Wasn't Stockhausen's wonderful Naturliche Dauern written in the 21st century? And Finnissy's History of Photography in Sound?


----------



## Jobis

Sciarrino has written some quite compelling piano pieces, I think. Due Notturni Crudeli comes to mind.






Beat Furrer's Phasma is very very good.






The rather constant muffled rhythmic pattern is supposed to mimic human speech patterns, I believe.


----------



## hreichgott

Great suggestions, keep them coming!


----------



## Guest

can I say Rzewski too?


----------



## starthrower

Any opinions on the recordings of Gubaidulina's piano works? I thought most of her solo piano pieces were written in the 60s and 70s?


----------



## hreichgott

^ That's true. A few of my favorites may only be 21st c. on a technicality... part of why I'm enthusiastically looking around for more that I do not know yet.

I like Diana Baker's recording of the complete Gubaidulina piano works.


----------



## starthrower

^^^
Thanks! I just might go with her recent Repentance CD, which includes her piano sonata.


----------



## GioCar

Beside Sciarrino's works mentioned above, I'd also recommend the works by Ivan Fedele (b. 1953)

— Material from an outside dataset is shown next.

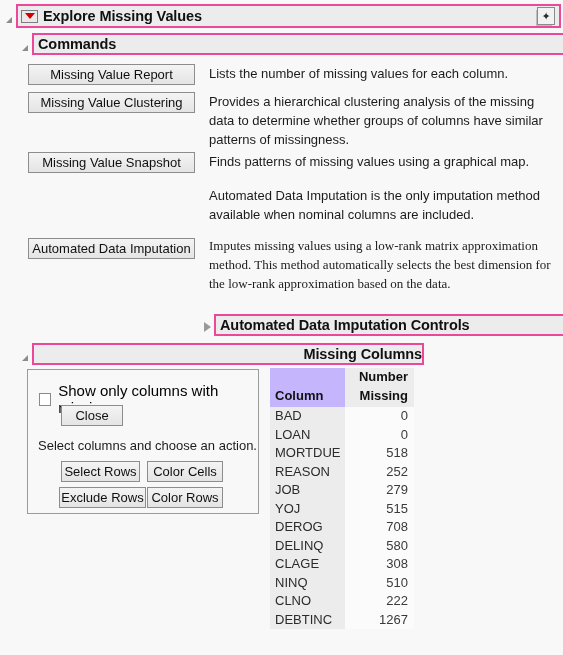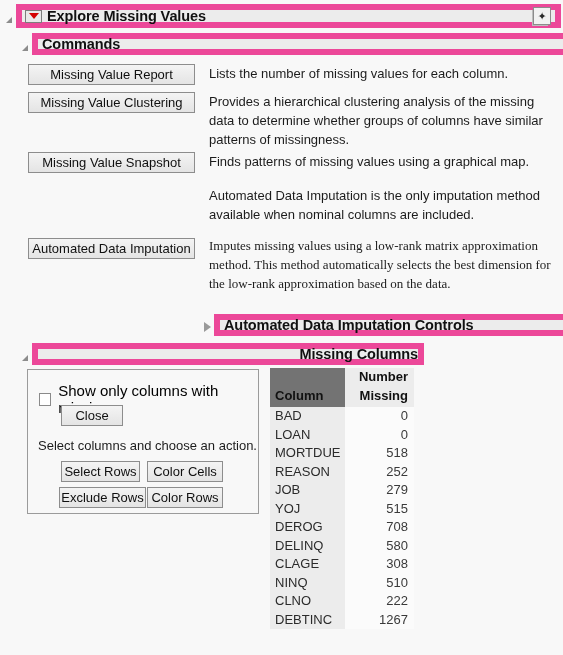"Explore Missing Values" .header-bar { border: 6px solid #ec4899 -> 2px solid #ec4899 }
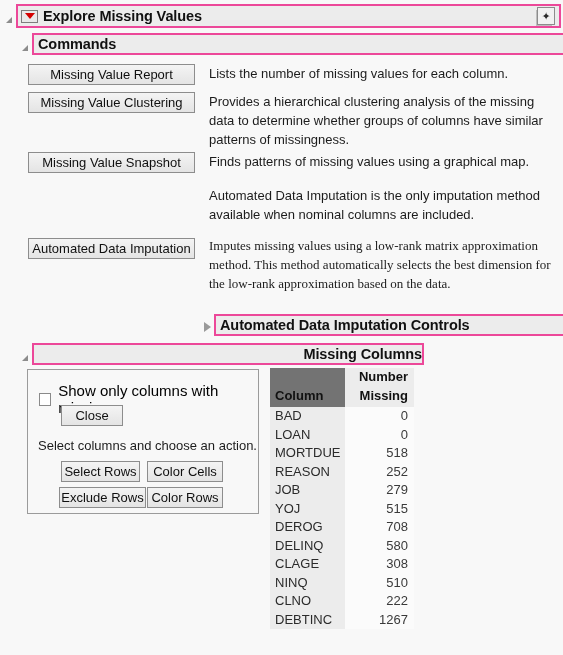"Column" .col-head { background: #737373 -> #c4b5fd }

http://www.composers21.com/compdocs/fedelei.htm

Here's an amazing CD I bought quite recently










Ivan Fedele: Musica della luce, Pascale Berthelot piano
An anthology of his most interesting solo piano music:
- Études boréales, 1990
- Cadenze, 1993
- Études australes, 2002-03
- Nachtmusik, 2008


----------



## Vaneyes

I have several still living contemporary composer favorites, who've composed for solo piano. However, I doubt if anything's been done in the 21st C. Anyway, WIGATI, I'll have a look-see and report back if there is anything. Thanks for asking.:tiphat:


----------



## hreichgott

^ That is some very interesting and sparse music there. Thanks for the Fedele recommendation.

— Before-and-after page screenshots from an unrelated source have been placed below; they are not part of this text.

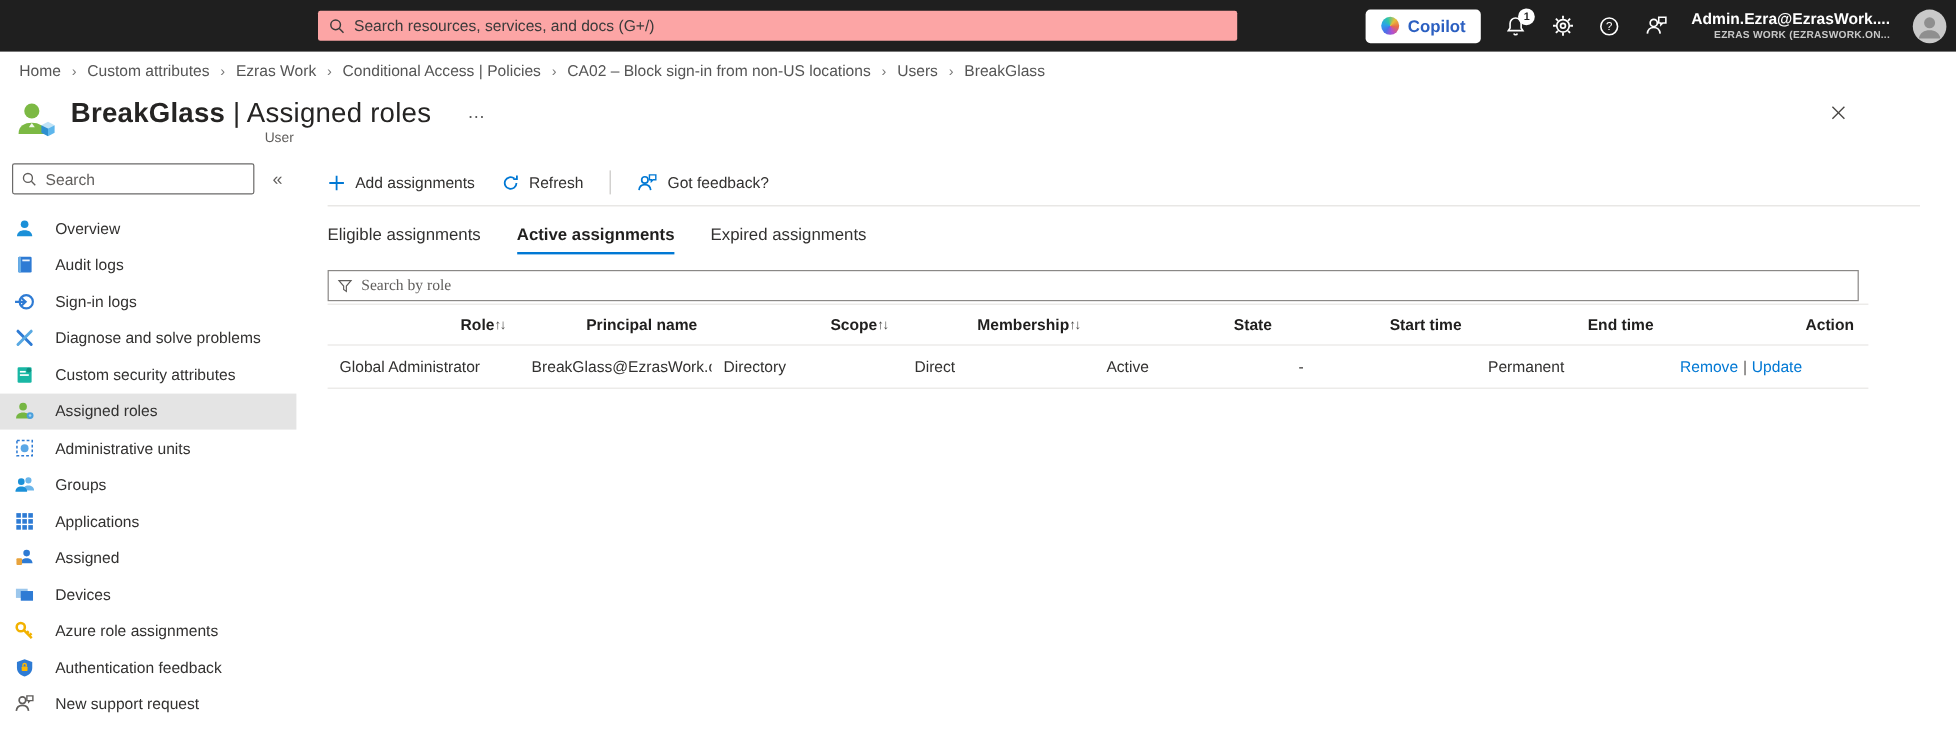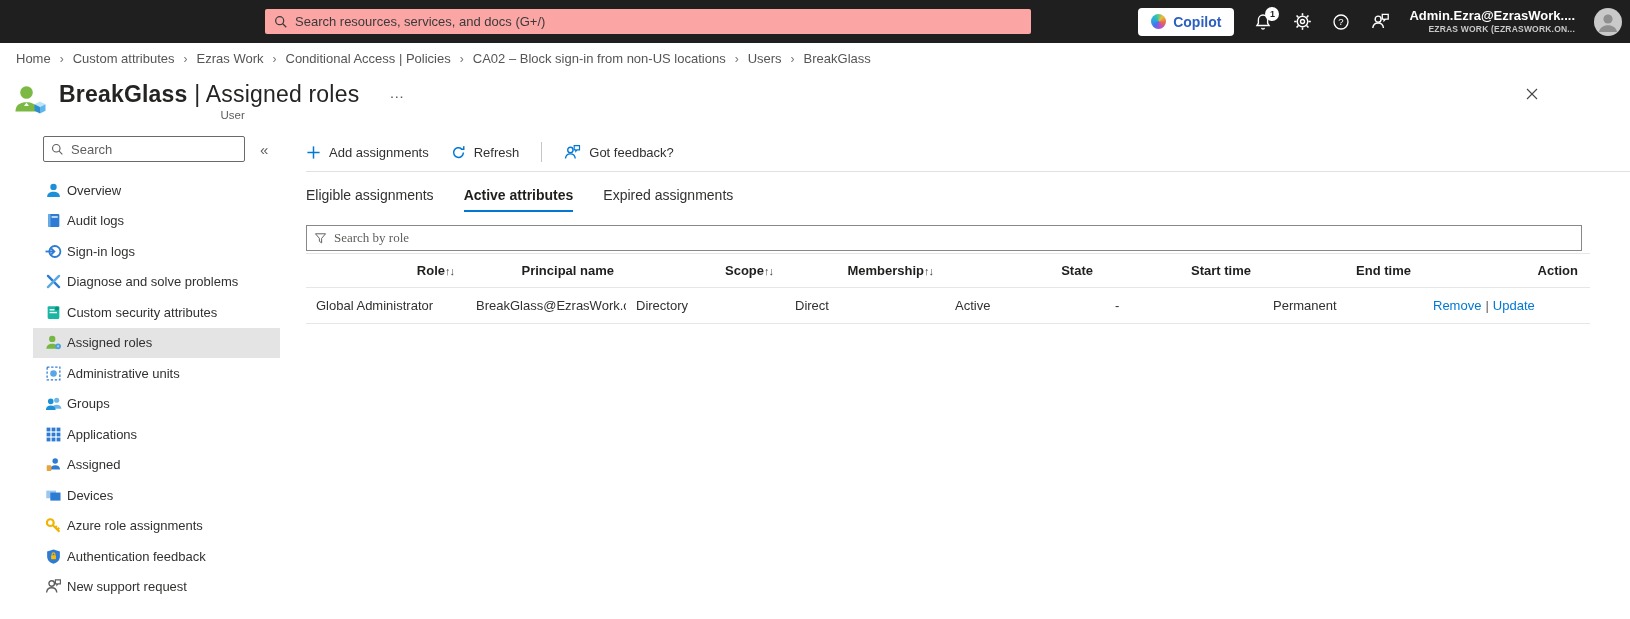"Search" .sidebar { margin-left: 33px -> none }
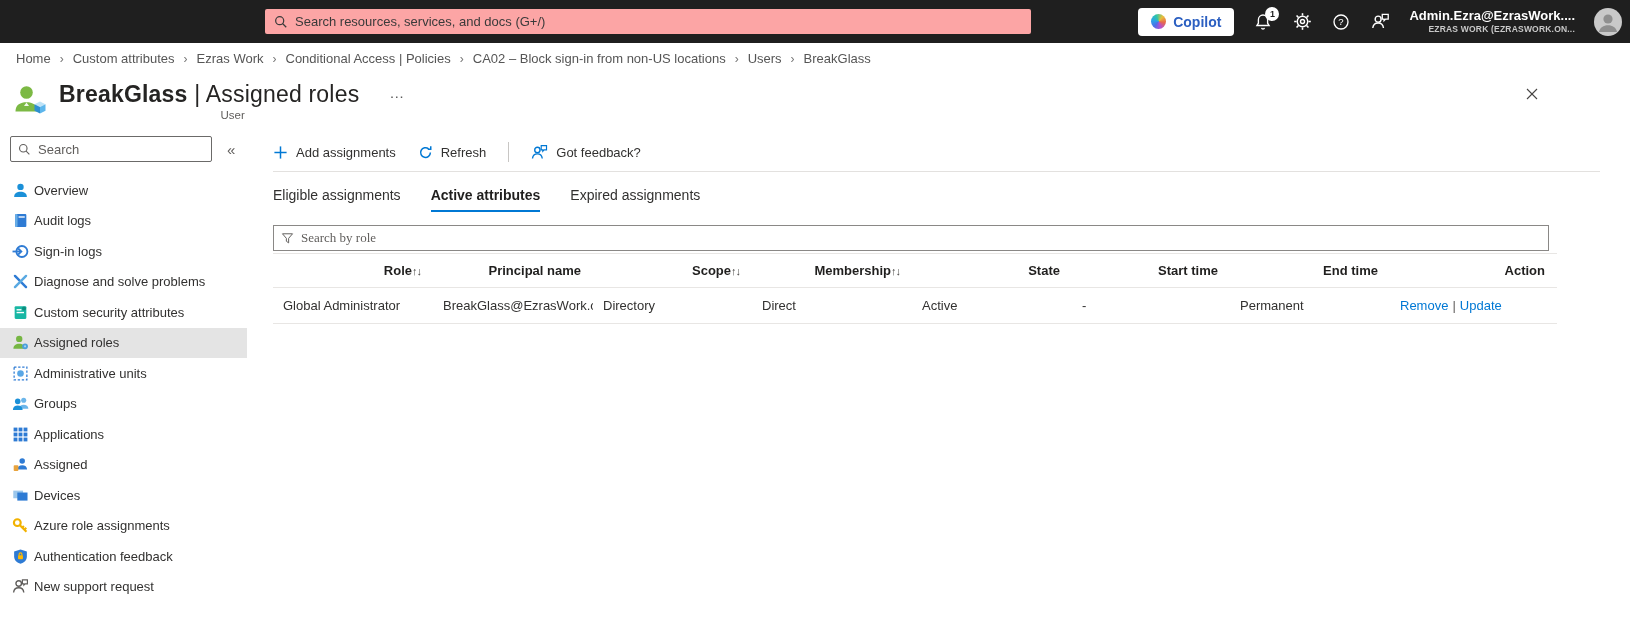"Overview" .nav-item { gap: 5px -> 17px }
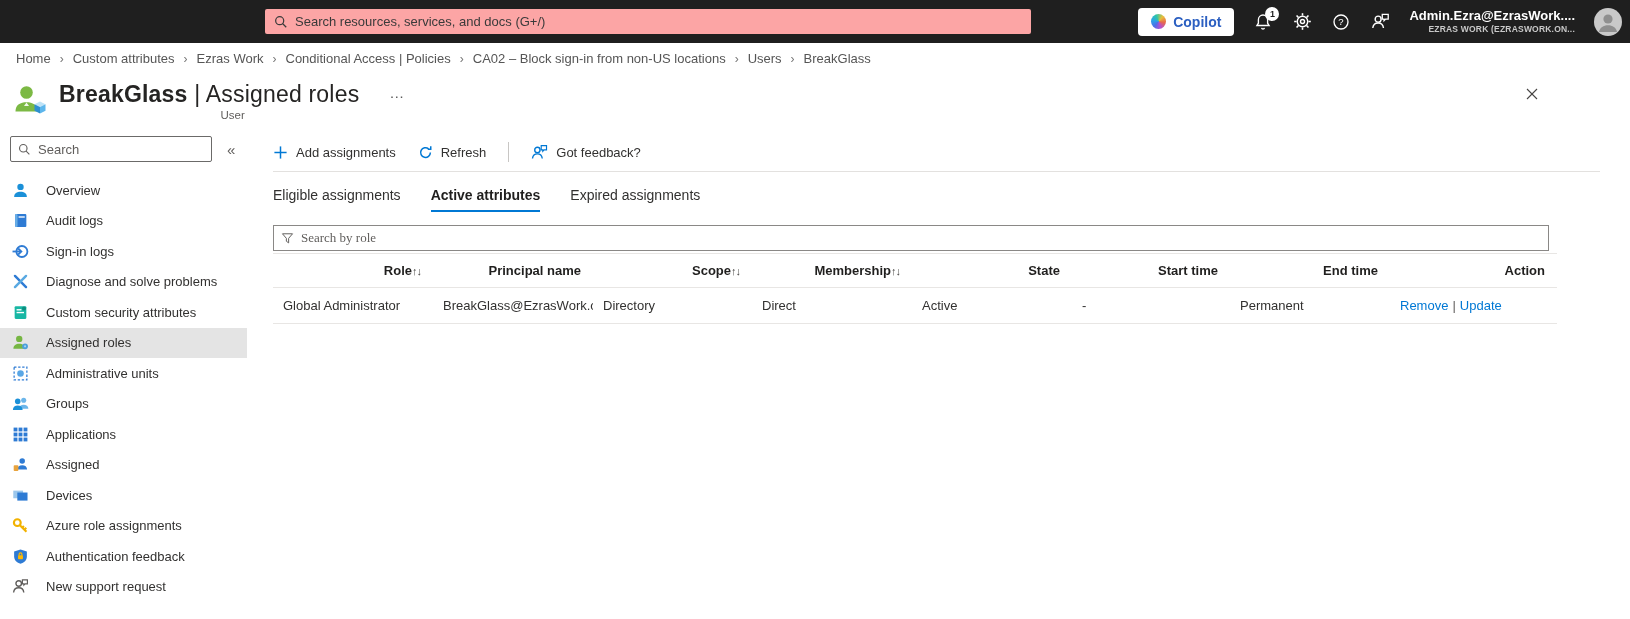"Active attributes" div.tab { text: attributes -> assignments }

Adding Howard Skempton to the list.
And Judith Weir to the list of people whose ensemble music I like but haven't really gotten into their solo piano works specifically.


----------



## dgee

James Dillon's Book of Elements is pretty good


----------



## hreichgott

Hey! The Skempton piano works are all classified as easy by Edition Peters! They may be coming soon to some piano students...


----------



## tortkis

These may be too sparse and too quiet, but I love these piano works very much. Austere music, with subtle lyricism.

Eva Maria Houben - Piano Music
abgemalt. zeichnungen für klavier (2009)
go and stop (2002)

Jürg Frey - Piano Music
Klavierstück 2 (2001)
Les tréfonds inexplorés des signes (24-35) (2007/9)

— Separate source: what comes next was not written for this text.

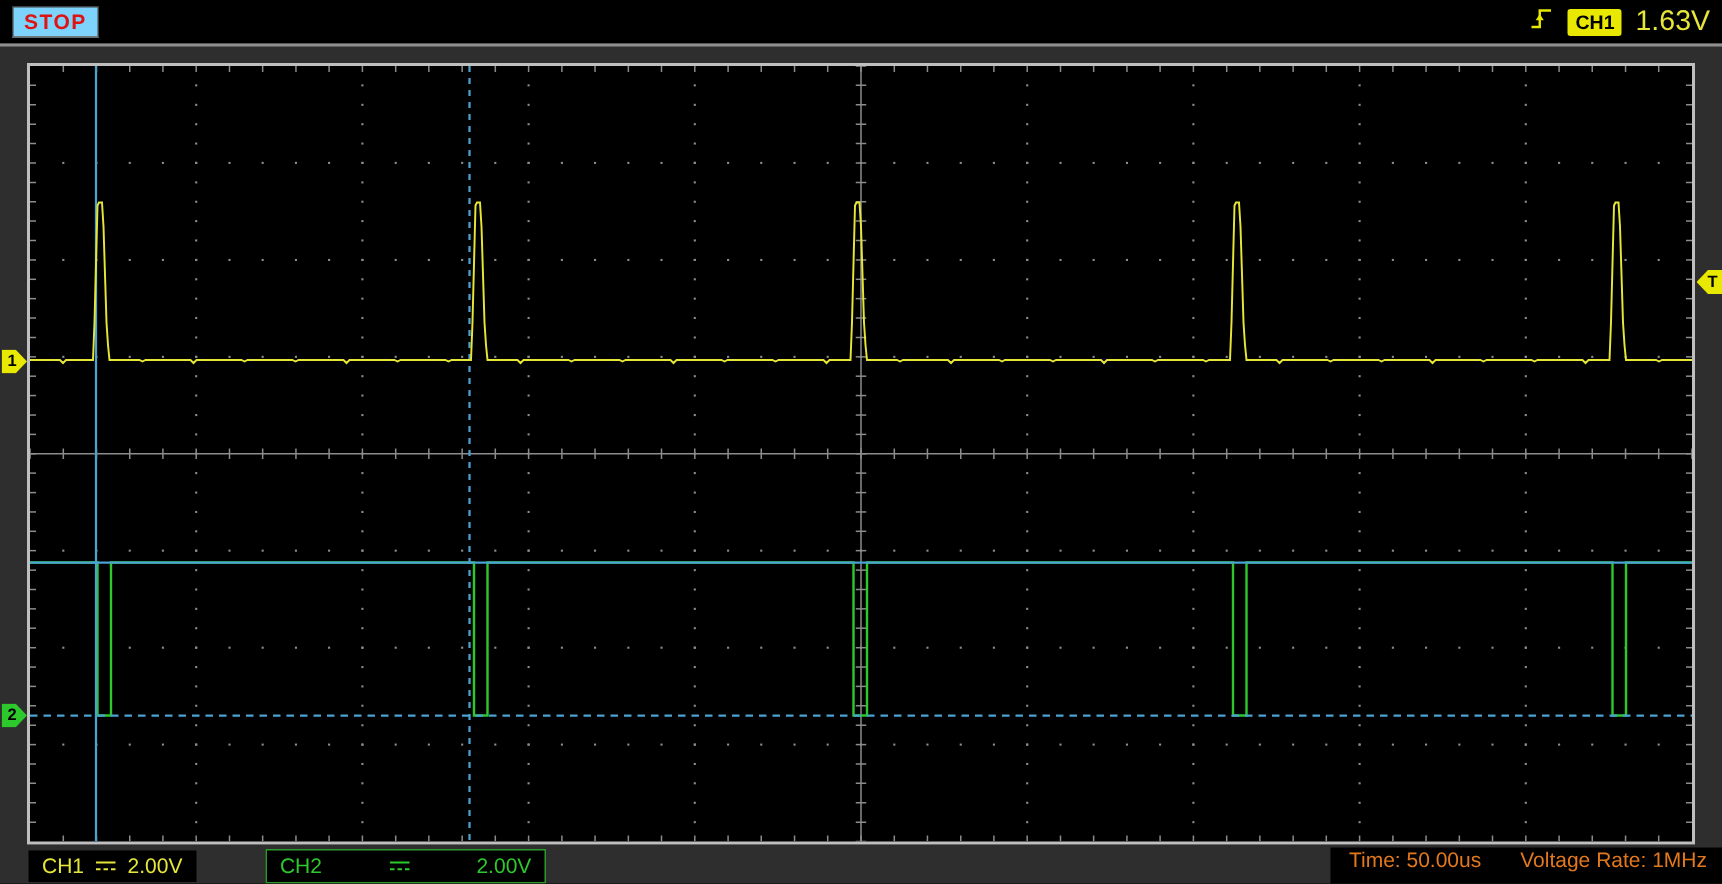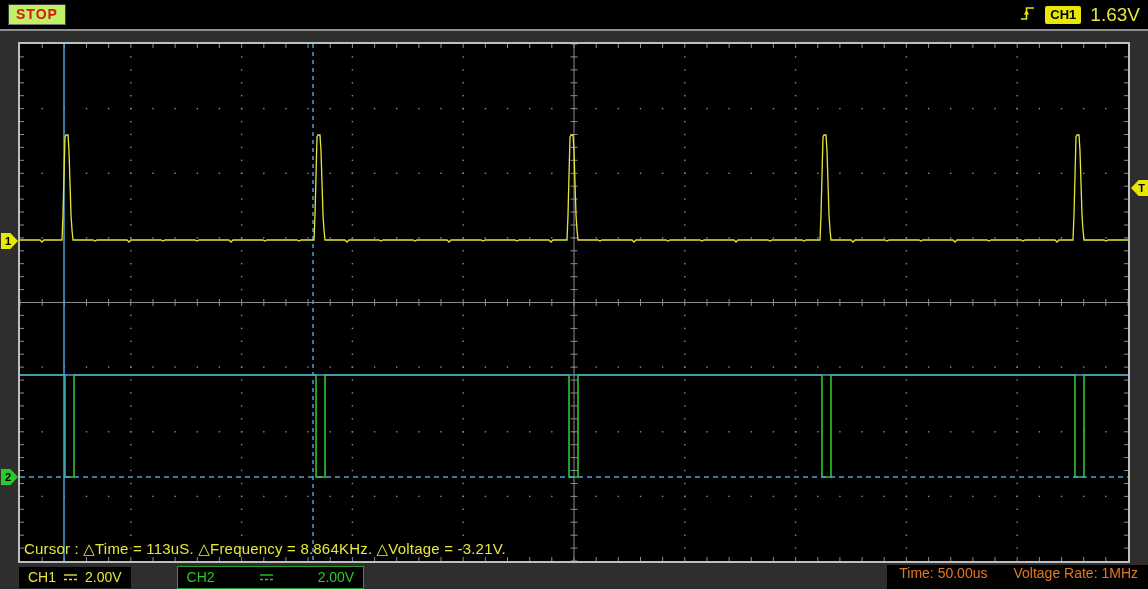"STOP" .stop-btn { background: #bef264 -> #7dd3fc }
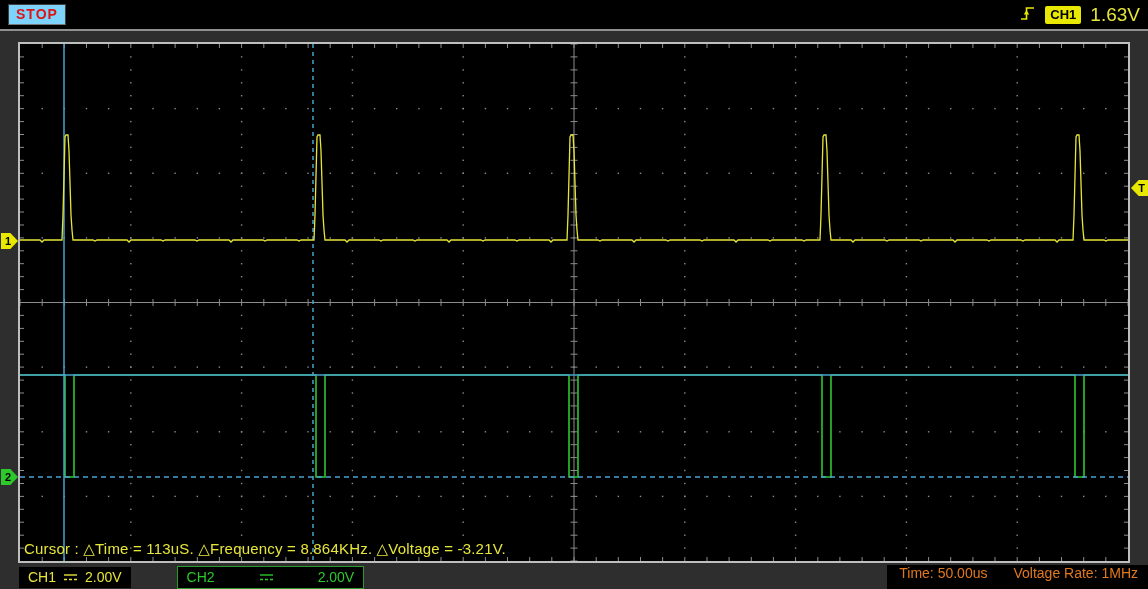"Cursor : △Time = 113uS." div.cursor-readout { html: <div>Cursor : △Time = 113uS. △Frequency = 8.864KHz. △Voltage = -3.21V.</div> -> none }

Jürg Frey - Pianist, Alone (1998-2004)


----------



## PetrB

Pēteris Vasks:
http://www.schott-music.com/shop/persons/featured/peteris-vasks/works/katur-1261762-keyboards-piano_harpsichord-piano_harpsichord_two_hands/

Music for a Summer Evening (2009)
Green Scenery 'Summer' (2008)

There are other solo piano pieces, the two above each run ca. a bit over a quarter hour.

I could swear I recall a Youtube link with a large scale set of solo piano pieces, really a very full album's worth, but that may have been a collection of several movements of a sort of ongoing project of a suite, possibly on or around 'the seasons.'

(The next earlier solo piano piece I found by him dates from 1995)

Seriously, imo, it is just too soon to limit the scope to only 21st century piano music, since it is just in a few days 2015 or you are then looking for only the newest music from the younger / youngest of composers.

P.s. This is not a mention of a favorite, but simply adding something I know of to the list of rep requested.


----------



## OlivierM

I quite like Karol Beffa and Jean-Luc Fafchamps.


----------